[Itemized modification records]
⁂
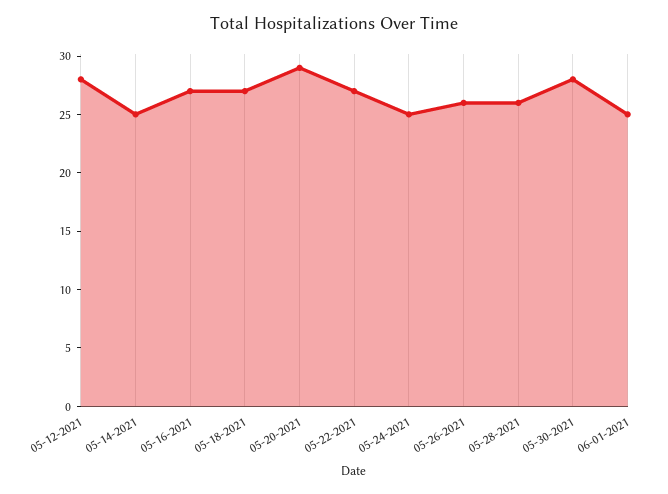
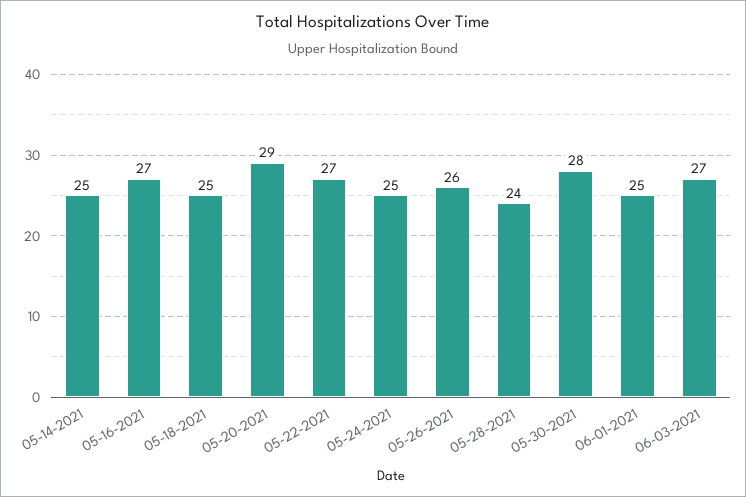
05-12-2021: 28 -> none
05-18-2021: 27 -> 25
05-28-2021: 26 -> 24
06-03-2021: none -> 27

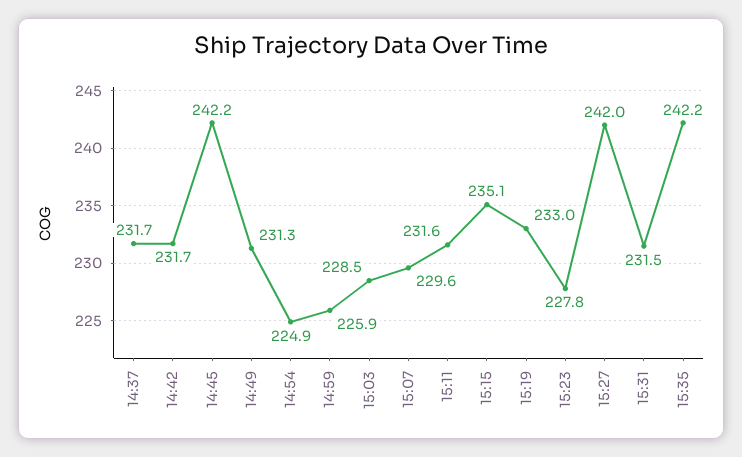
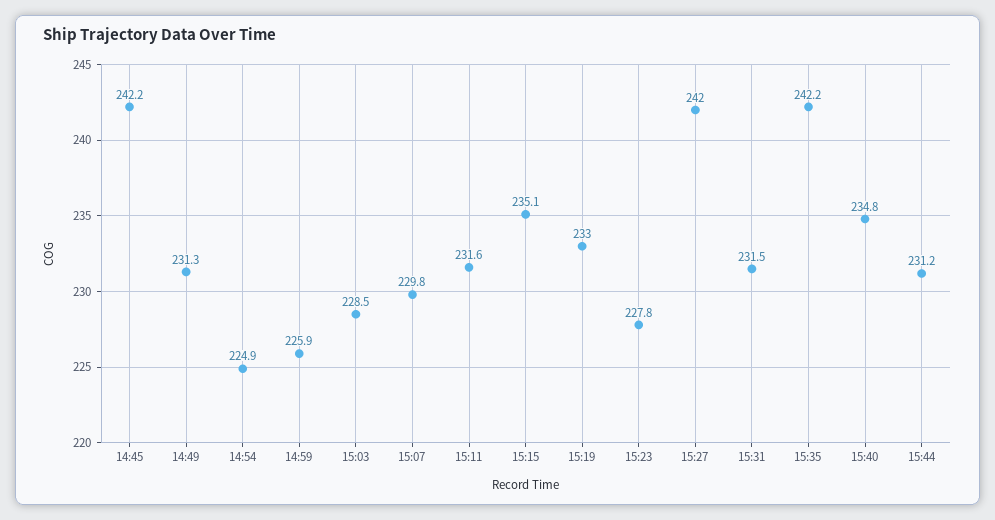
14:37: 231.7 -> none
14:42: 231.7 -> none
15:07: 229.6 -> 229.8
15:40: none -> 234.8
15:44: none -> 231.2

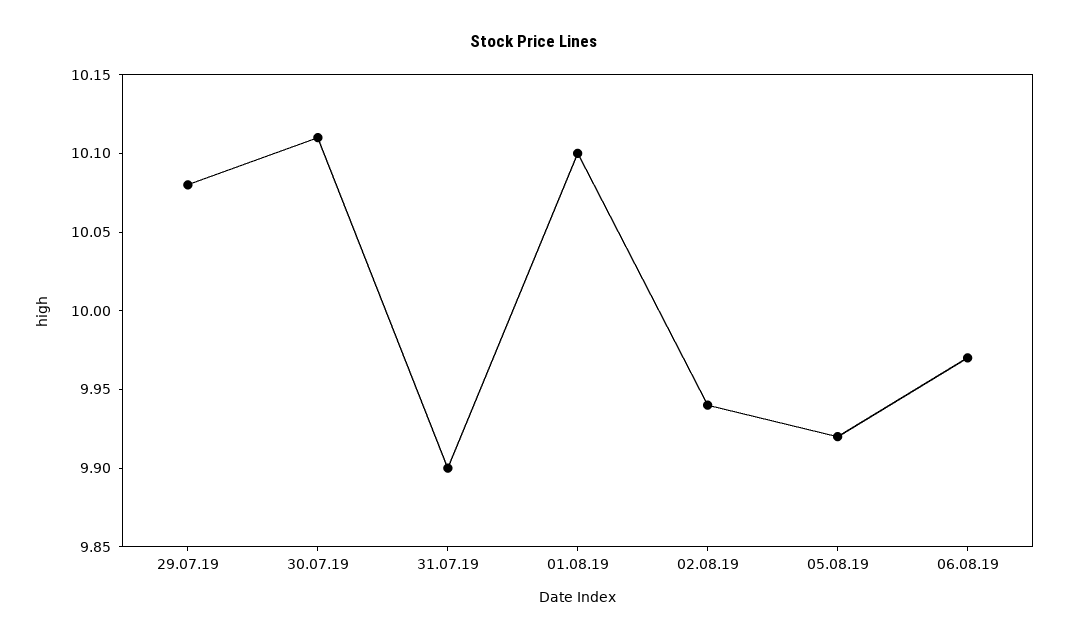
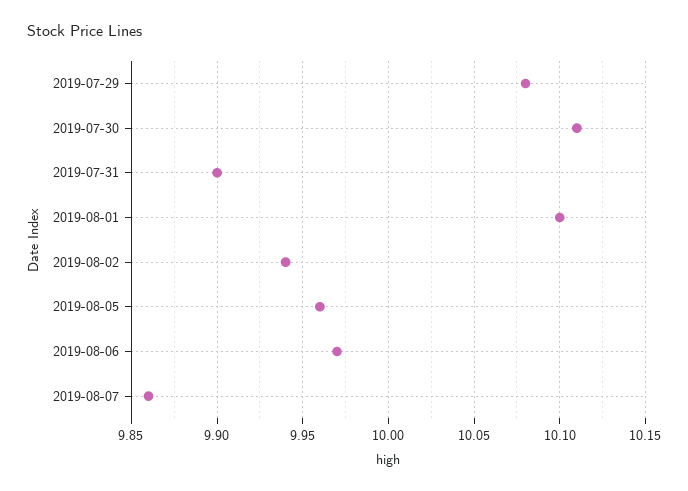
05.08.19: 9.92 -> 9.96
2019-08-07: none -> 9.86

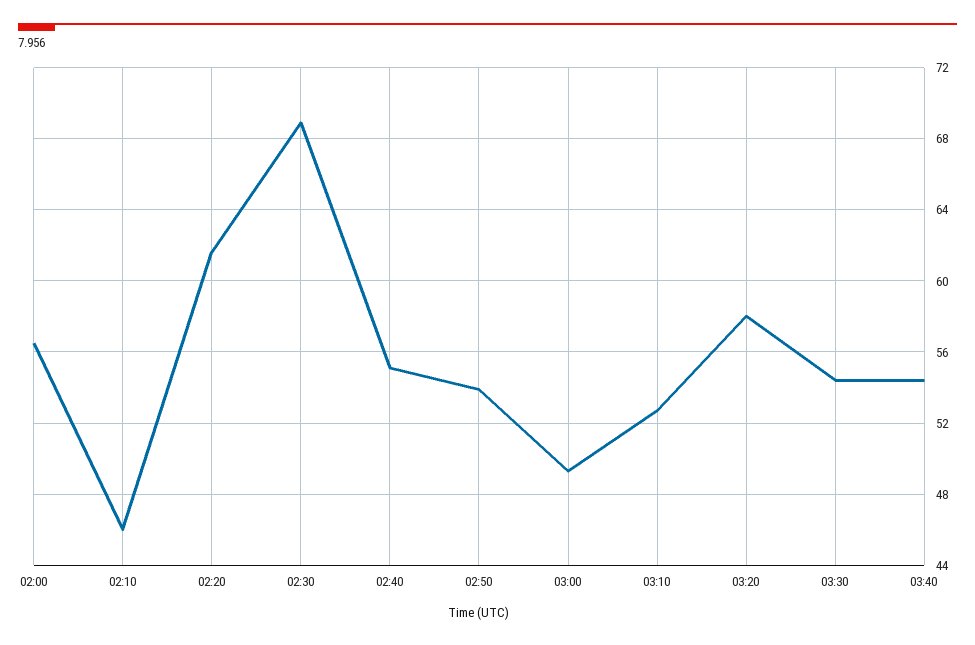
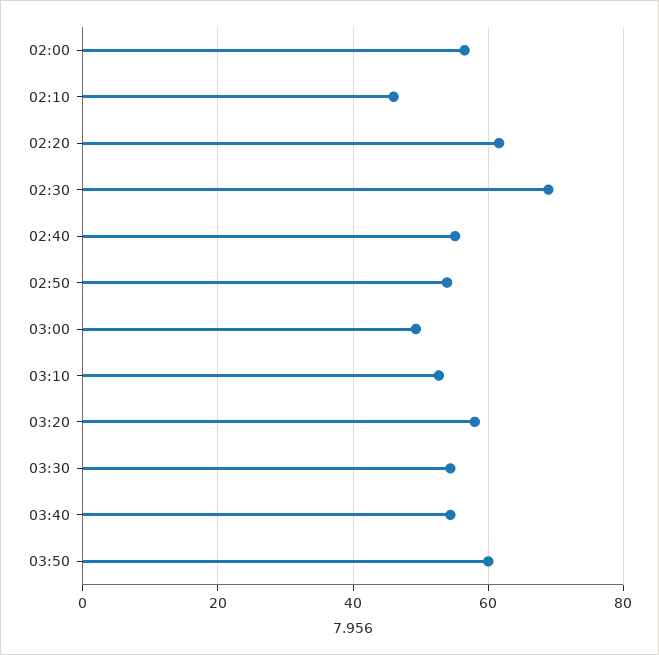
03:50: none -> 60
⁂
Task statement: In the records above, each line with the string "none" should be copied.

Result:
05-12-2021: 28 -> none
06-03-2021: none -> 27
14:37: 231.7 -> none
14:42: 231.7 -> none
15:40: none -> 234.8
15:44: none -> 231.2
2019-08-07: none -> 9.86
03:50: none -> 60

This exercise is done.